Oxytocin secretion is important for the normal progress of parturition in the rat. We tested the hypotheses that contractions of the uterus before pup delivery activate oxytocin neurons, and that they do so via a noradrenergic projection. In anesthetized 22-day (term) pregnant rats, i.v. oxytocin pulses enhanced both uterine contractile activity and the firing rate of oxytocin and vasopressin neurons in the supraoptic nucleus, and these were significantly correlated. The same oxytocin treatment also increased the expression of Fos in both the supraoptic nucleus and the nucleus of the tractus solitarius, but not in 21-day pregnant or virgin rats.

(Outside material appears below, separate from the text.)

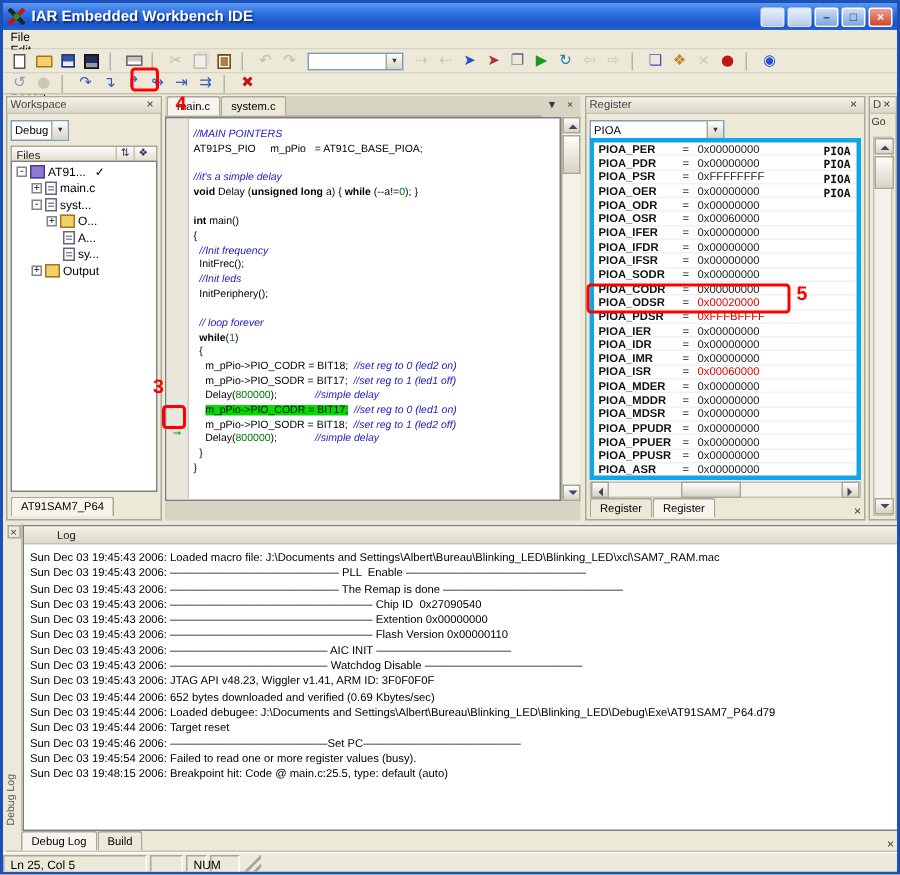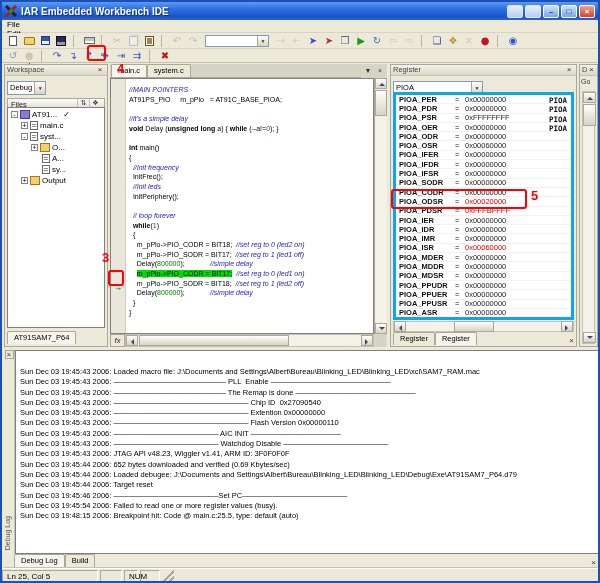"fx" div.hrow { html: <div> <span>fx</span> <span> <span></span> <span></span> <span></span> </span> </div> -> none }
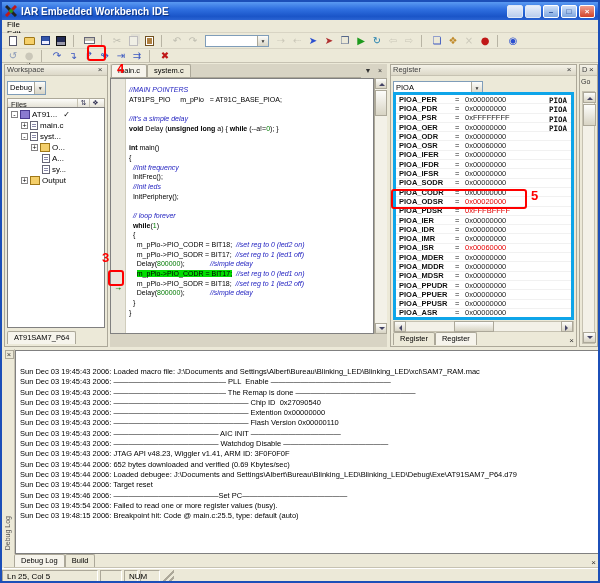"Log" div.lhead { html: none -> <div>Log</div> }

In five of eight rats on the day of expected parturition, noradrenaline release in the supraoptic nucleus (sampled by microdialysis) exhibited sudden peaks during oxytocin administration, seen in only one of nine rats given vehicle pulses. Noradrenaline release was significantly greater in rats that went into labor or gave birth to a pup than in rats not in labor. In rats infused with the alpha(1)-noradrenergic receptor antagonist, benoxathian, into the supraoptic nucleus before and during iv oxytocin administration, Fos expression in supraoptic neurons was significantly less than that in vehicle controls. Thus, at term pregnancy, uterine contractions activate both oxytocin and vasopressin neurons in the SON, and this activation involves a noradrenergic pathway.